Quand il eut son pois, il s'en alla chez le voisin et lui dit: «Voulez-vous me loger, moi et mon pois?—Nous logerons bien votre pois; mais vous, nous ne vous logerons pas.—Eh bien! logez mon pois; moi, j'irai ailleurs.»
On mit le pois sur le dressoir; mais il arriva qu'une poule sauta sur le dressoir et avala le pois. «Bon!» dit la femme, «voilà le pois mangé! que va dire cet homme?—Il dira ce qu'il voudra,» répondit le mari.
Bientôt après, l'homme revint. «Bonjour, madame.—Bonjour, monsieur.—Voulez-vous me rendre mon pois?—Votre pois? je ne peux vous le rendre: une poule l'a mangé.—Madame, rendez-moi mon pois, madame, rendez-moi mon pois, ou bien j'irai à Paris.—Allez où vous voudrez; je ne puis vous le rendre.—Eh bien! donnez-moi votre poule.—Une poule pour un pois!—Madame, donnez-moi votre poule, madame, donnez-moi votre poule, ou bien j'irai à Paris.» Il le répéta tant de fois qu'à la fin la femme, impatientée, lui dit: «Tenez, prenez ma poule, et qu'on ne vous revoie plus.»
L'homme partit et entra dans une autre maison: «Pouvez-vous me loger, moi et ma poule?—Nous logerons bien votre poule; mais vous, nous ne vous logerons pas.—Eh bien! logez ma poule; moi, j'irai ailleurs.»
On mit la poule dans l'écurie; mais, pendant la nuit, une truie, qui était renfermée à part dans un coin de l'écurie, s'échappa et mangea la poule.
Le lendemain matin, l'homme revint. «Bonjour, madame.—Bonjour, monsieur.—Je viens chercher ma poule.—Votre poule? J'en suis désolée; nous l'avions mise dans l'écurie; la truie s'est échappée la nuit et l'a mangée.—Madame, rendez-moi ma poule, madame, rendez-moi ma poule, ou bien j'irai à Paris.—Allez où il vous plaira; je ne puis vous la rendre.—Eh bien! donnez-moi votre truie.—Comment! une truie pour une poule!—Madame, donnez-moi votre truie, madame, donnez-moi votre truie, ou bien j'irai à Paris.—Tenez, prenez-la donc, et débarrassez-nous de votre présence.»

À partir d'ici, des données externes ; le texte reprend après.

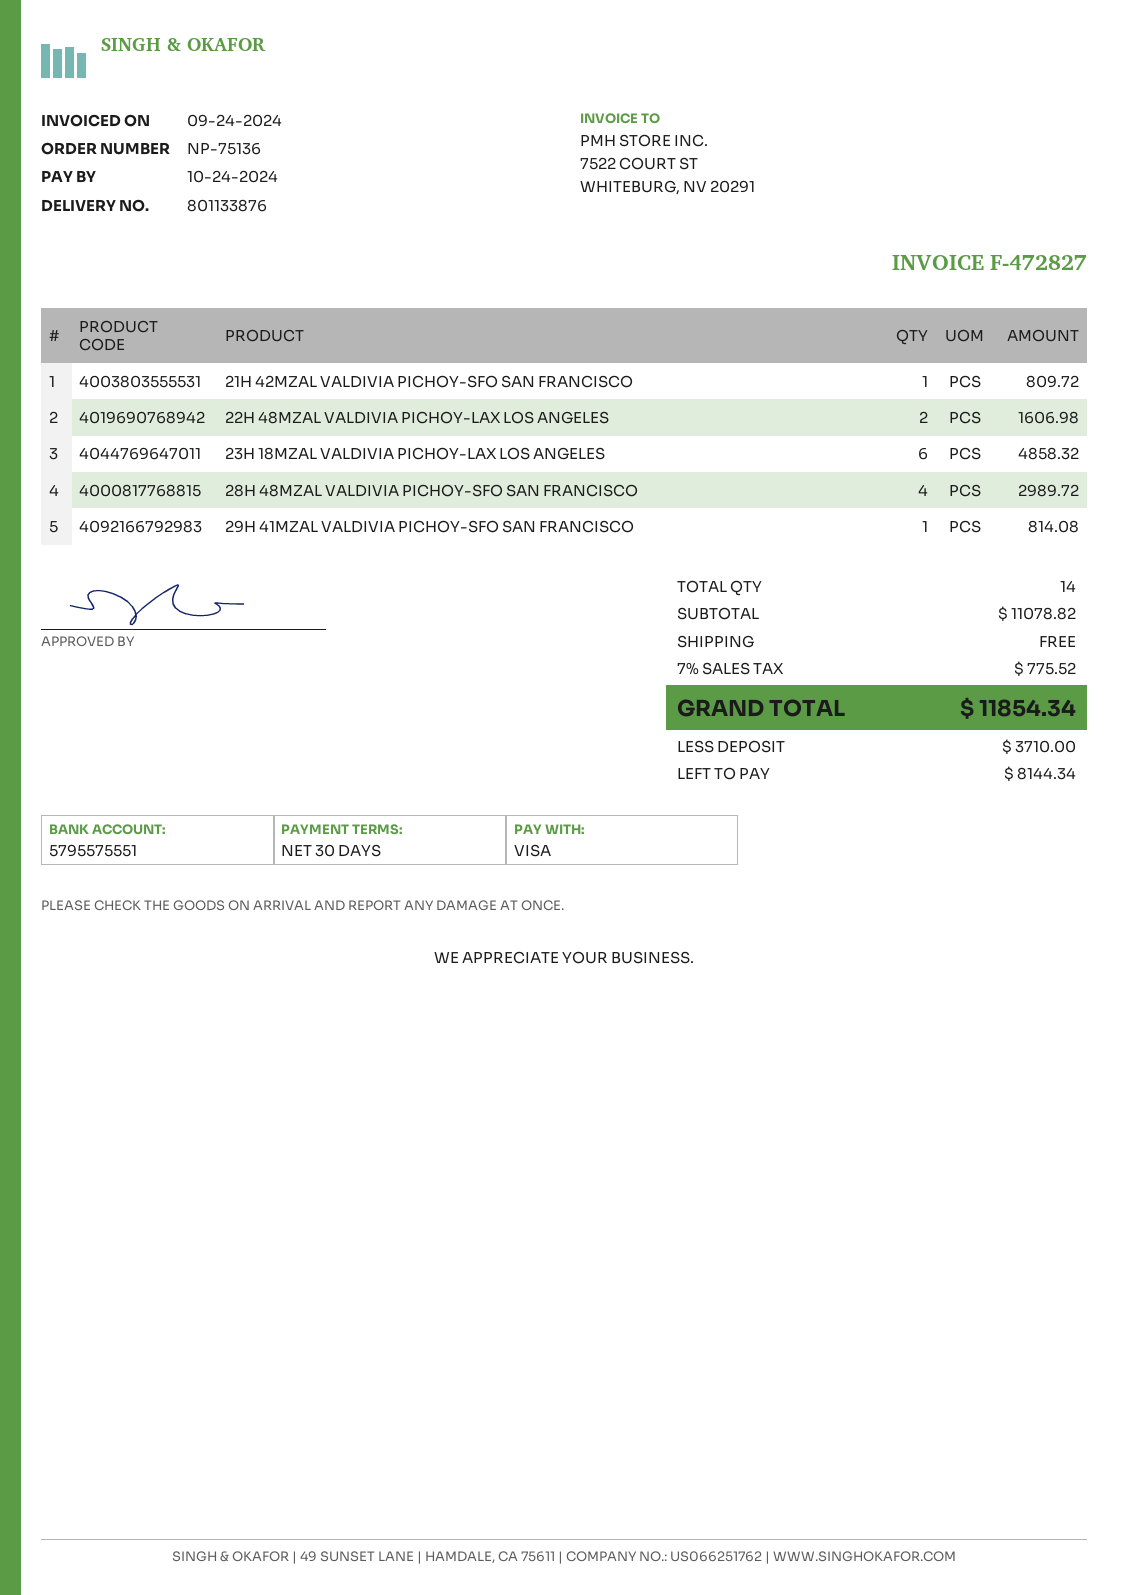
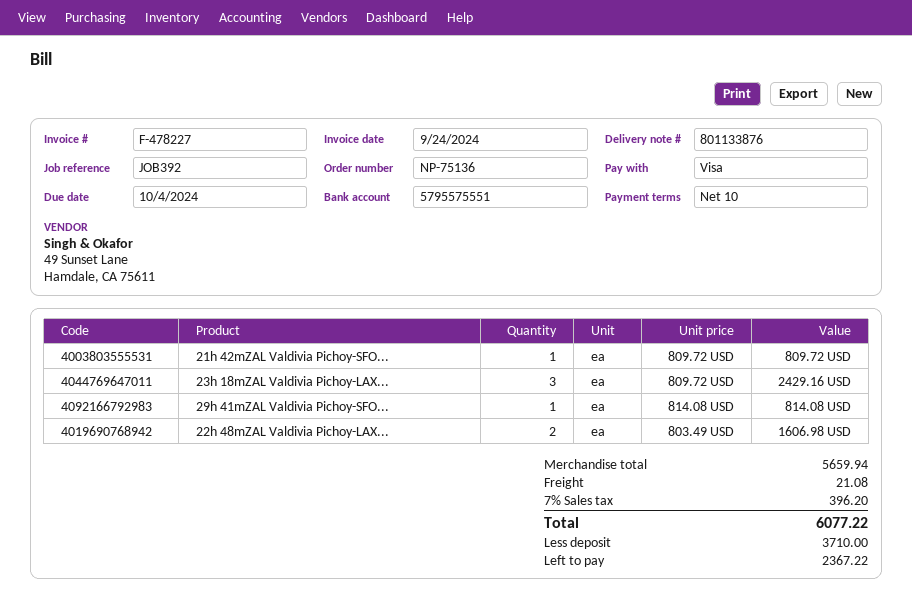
invoice number: F-472827 -> F-478227
payment terms: 30 days -> 10 days
due date: 2024-10-24 -> 2024-10-04
23H 18MZAL VALDIVIA PICHOY-LAX LOS ANGELES: 6 for 4858.32 -> 3 for 2429.16
28H 48MZAL VALDIVIA PICHOY-SFO SAN FRANCISCO: 4 for 2989.72 -> none
subtotal: 11078.82 -> 5659.94
shipping: 0.00 -> 21.08
tax: 7% = 775.52 -> 7% = 396.20
total: 11854.34 -> 6077.22
balance: 8144.34 -> 2367.22

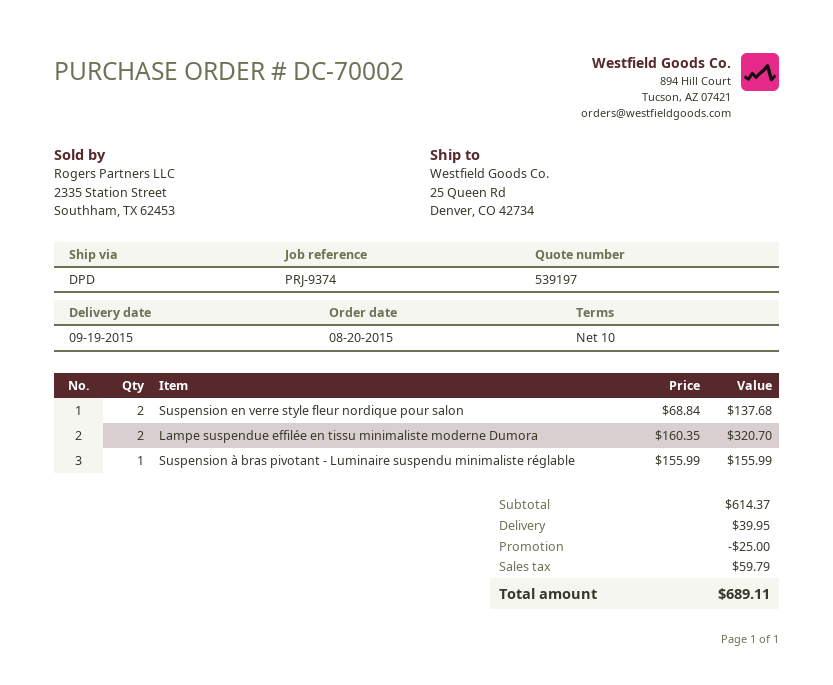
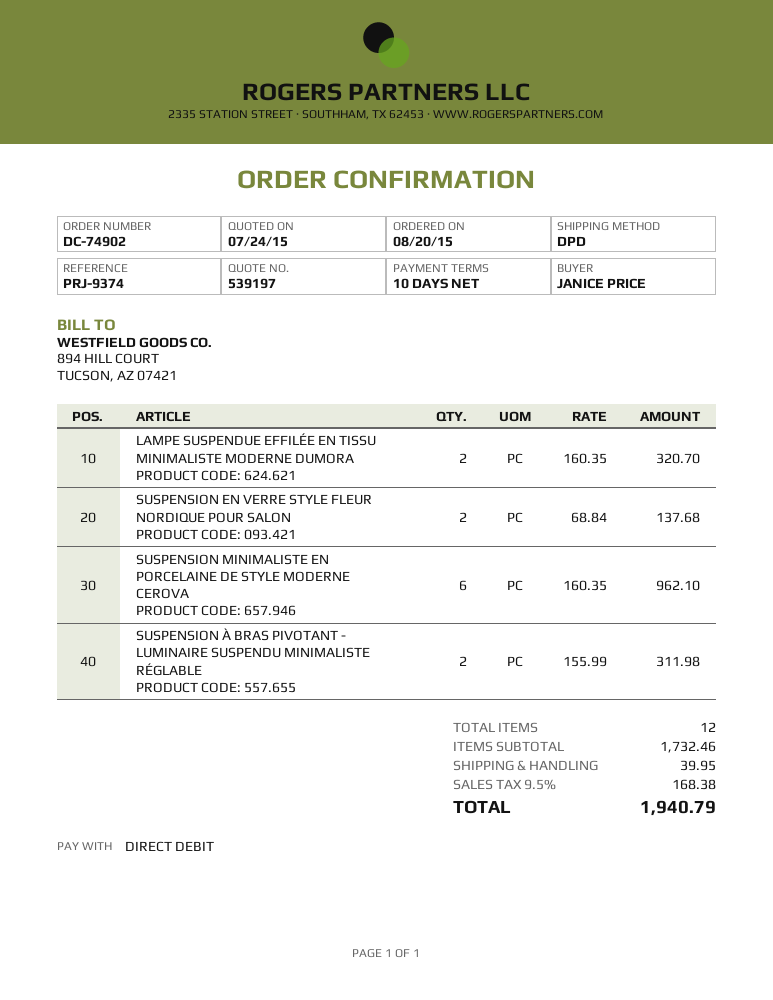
order number: DC-70002 -> DC-74902
Suspension à bras pivotant - Luminaire suspendu minimaliste réglable: 1 x 155.99 = 155.99 -> 2 x 155.99 = 311.98
SUSPENSION MINIMALISTE EN PORCELAINE DE STYLE MODERNE CEROVA: none -> 6 x 160.35 = 962.10
subtotal: 614.37 -> 1732.46
discount: 25.00 -> none
tax: 59.79 -> 168.38
total: 689.11 -> 1940.79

En sortant de là, l'homme entra dans une auberge. «Pouvez-vous me loger, moi et ma truie?—Nous logerons bien votre truie; mais vous, nous ne vous logerons pas.—Eh bien! logez ma truie; moi, j'irai ailleurs.»
On mit la truie dans l'écurie: un jeune poulain qui se trouvait là se détacha pendant la nuit et vint près de la truie; la truie voulut lui mordiller les jambes, le poulain rua et tua la truie. «Hélas!» dit la femme, «qu'allons-nous faire? fallait-il nous embarrasser de cette truie?»
Le lendemain, l'homme revint. «Bonjour, madame.—Bonjour, monsieur.—Où est ma truie?—Votre truie? notre poulain l'a tuée; la voilà. Emportez-la si vous voulez; je ne puis vous la rendre en vie.—Madame, rendez-moi ma truie, madame, rendez-moi ma truie, ou bien j'irai à Paris.—Allez où vous voudrez; ce n'est pas ma faute si votre truie a mordu notre poulain.—Eh bien! donnez-moi votre poulain.—Un poulain pour une truie!—Madame, donnez-moi votre poulain, madame, donnez-moi votre poulain, ou bien j'irai à Paris.—Prenez-le donc, et partez vite, car vous me rompez la tête.»
L'homme continua son chemin et entra dans une autre auberge. «Pouvez-vous me loger, moi et mon poulain?—Nous logerons bien votre poulain; mais vous, nous ne vous logerons pas.—Eh bien! logez mon poulain; moi, j'irai ailleurs.»